2. (ready to be started) The next step is to go through and fix the autodoc strings that need it (for example change "GetViewStart(OUTPUT, OUTPUT) -> None" to "GetViewStart() -> (x,y)") and then add simple one or two sentence descriptions to all the functions/methods that gives at least a summary of what they do. I think that this is all that needs to be in the docstrings, and is all that needs to be used in call tips, etc.

3. (still just a gleam in the eye) For those items that do need more detailed docs, then those details (written in something like ReST or epydoc format) will also be added to the SWIG parse tree, but will not be used at all for code generation. Instead they will be extracted from an XML dump of the parse tree, along with the actual docstrings from #1/#2 and a bit of additional metadata, and then they will be put into a more simplified XML doc. (I would also like to extract metadata and docstrings from the lib modules and put them in this same XML format.) Then tools can be written to transform that to full reference docs in HTML, PDFs or whatever, or apps like Boa can just use the XML directly.

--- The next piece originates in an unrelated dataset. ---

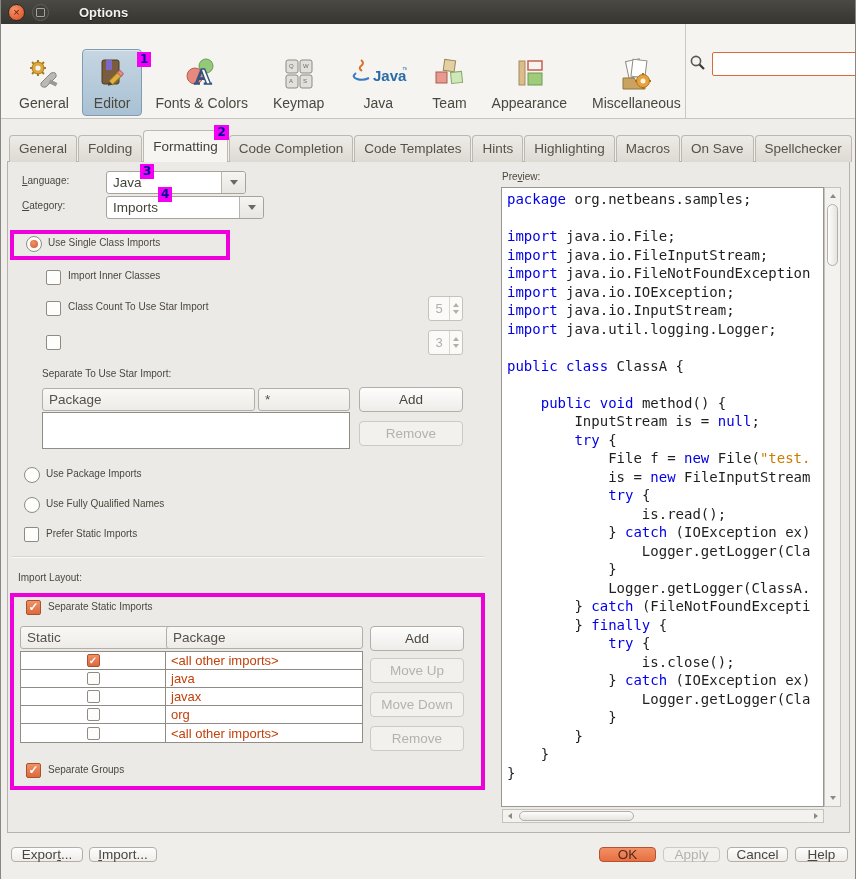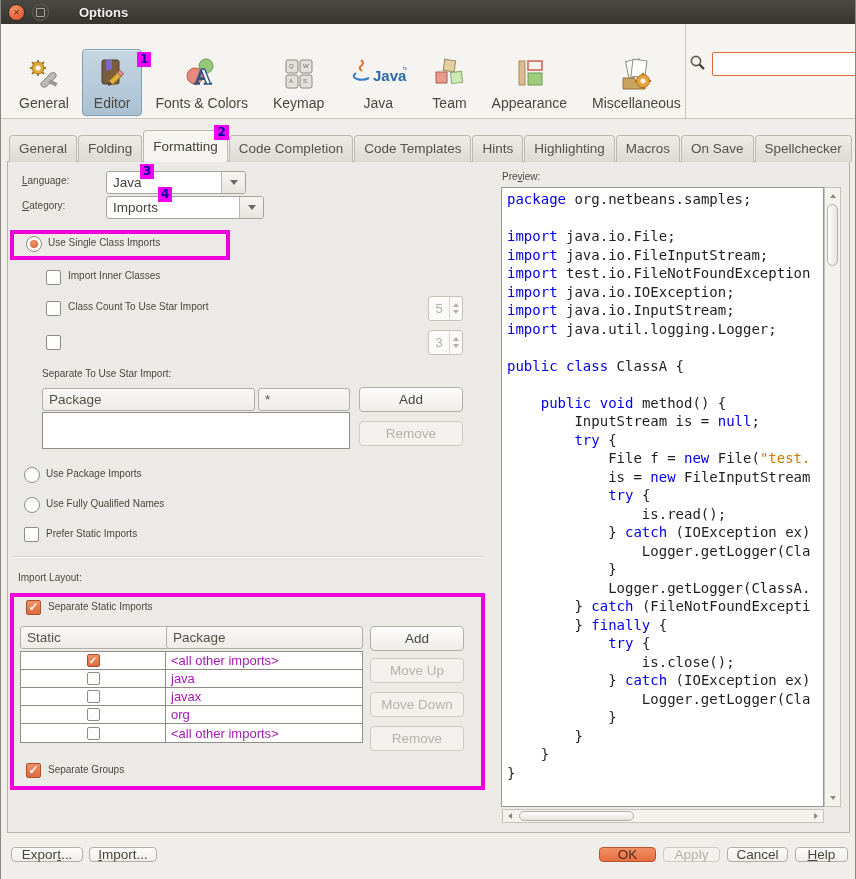"test.io.FileNotFoundException" span.p { text: test.io.FileNotFoundException -> java.io.FileNotFoundException }
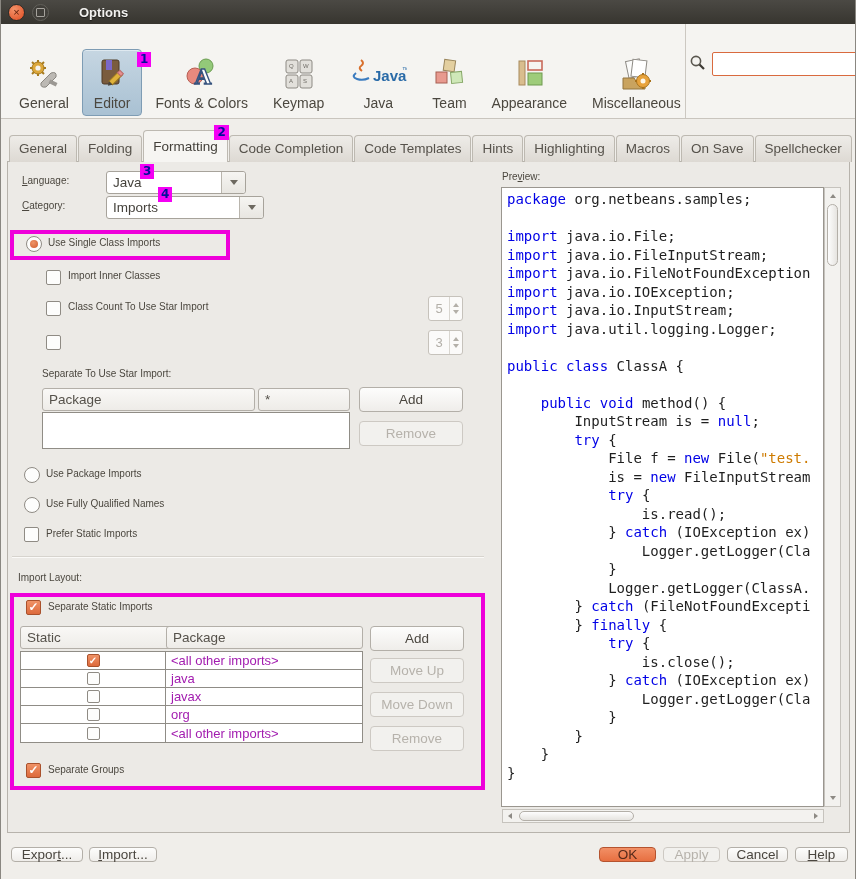"<all other imports>" .tc-pkg { color: #a21caf -> #c2410c }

The detailed docs are where things like parameter types can be documented if they are left out of the autodoc, (but then they would be hand-edited and not automatically maintained...) Also things like See Also's, style flags, event types, etc.

Questions: Is there already a simple XML format for #3 defined that we can use? Does anybody feel like starting work on the lib module extraction and html conversion tools for this?

···

--
Robin Dunn
Software Craftsman
http://wxPython.org Java give you jitters? Relax with wxPython!

Kevin_Ollivier4 · November 14, 2003, 7:12pm

Hi Robin,

Hi all,

I figured that shedding a bit more light on my documentation plans may help with the param with-types/without-types question and other questions for the docstrings, so here it is.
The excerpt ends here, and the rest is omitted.